RECORDS FOR THE EXERCISE below:

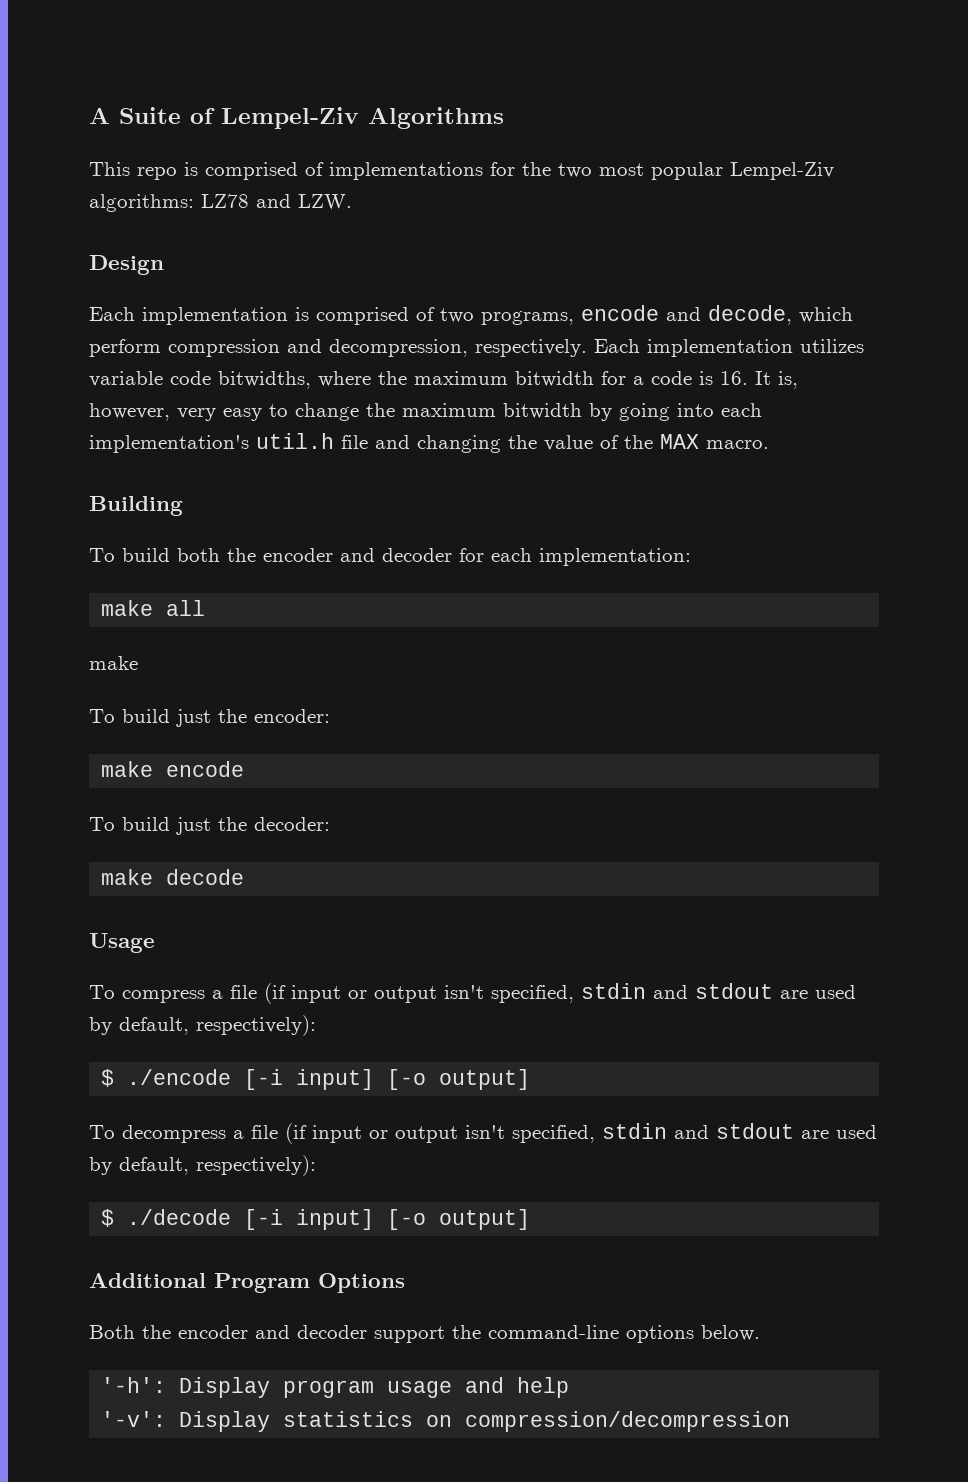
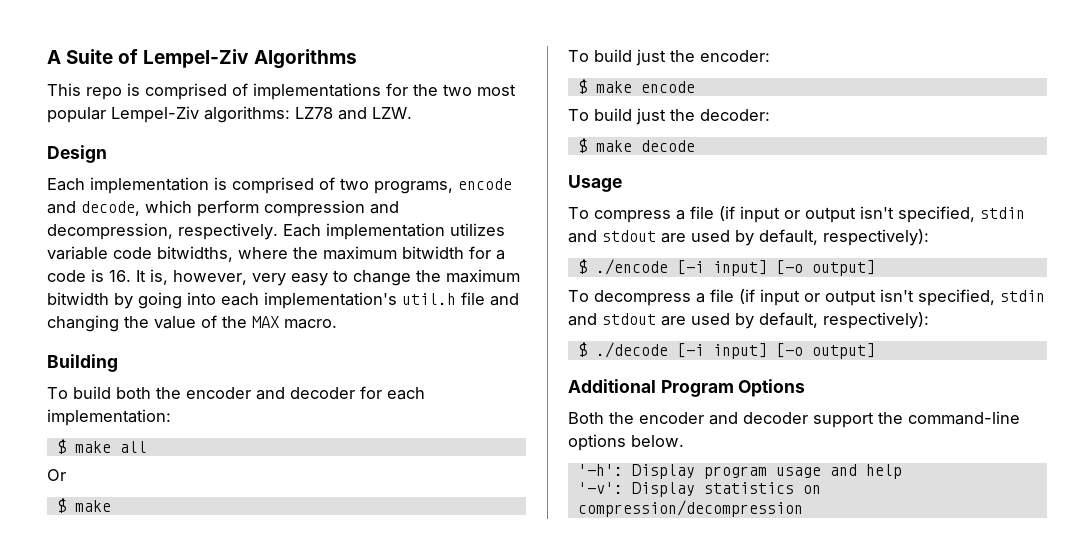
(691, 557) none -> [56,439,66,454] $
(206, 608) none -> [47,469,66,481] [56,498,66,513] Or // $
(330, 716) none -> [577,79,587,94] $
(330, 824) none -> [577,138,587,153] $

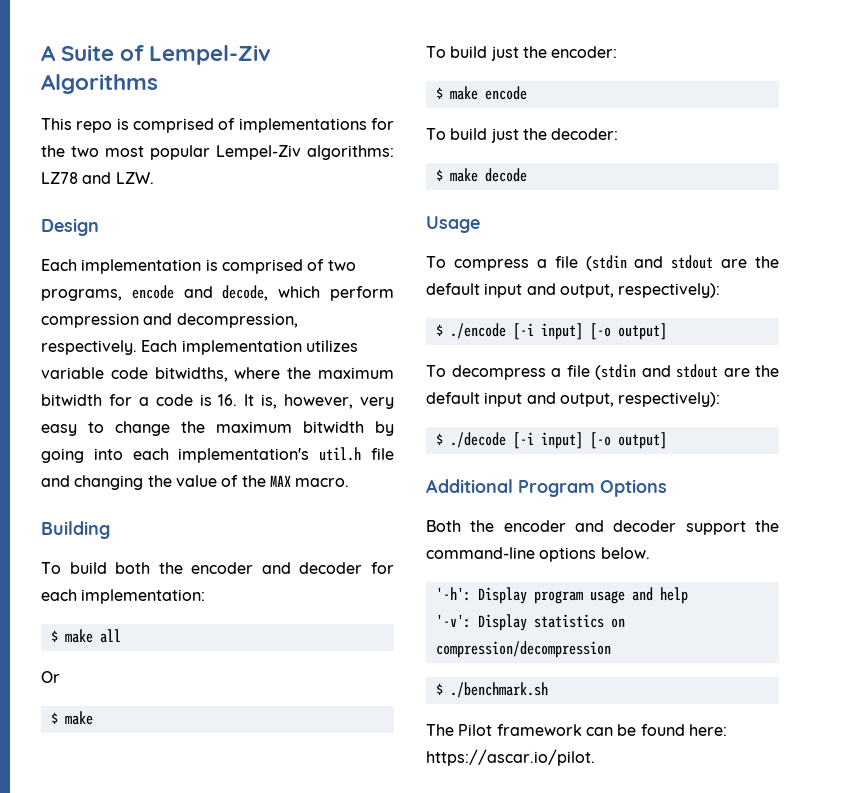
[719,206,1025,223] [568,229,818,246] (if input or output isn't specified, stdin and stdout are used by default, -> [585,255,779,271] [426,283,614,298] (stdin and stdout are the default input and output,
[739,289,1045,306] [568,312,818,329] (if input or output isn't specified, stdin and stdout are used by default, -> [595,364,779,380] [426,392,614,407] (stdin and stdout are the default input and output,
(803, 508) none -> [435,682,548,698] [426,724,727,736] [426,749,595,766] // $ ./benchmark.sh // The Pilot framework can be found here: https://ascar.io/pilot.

End of RECORDS FOR THE EXERCISE.

--- ACTIVITY ---
Retype nothing except the lines from the line holding "[719,206,1025,223] [568,229,818,246] (if" through the last line of the entries, both included.

--- EXERCISE RESPONSE ---
[719,206,1025,223] [568,229,818,246] (if input or output isn't specified, stdin and stdout are used by default, -> [585,255,779,271] [426,283,614,298] (stdin and stdout are the default input and output,
[739,289,1045,306] [568,312,818,329] (if input or output isn't specified, stdin and stdout are used by default, -> [595,364,779,380] [426,392,614,407] (stdin and stdout are the default input and output,
(803, 508) none -> [435,682,548,698] [426,724,727,736] [426,749,595,766] // $ ./benchmark.sh // The Pilot framework can be found here: https://ascar.io/pilot.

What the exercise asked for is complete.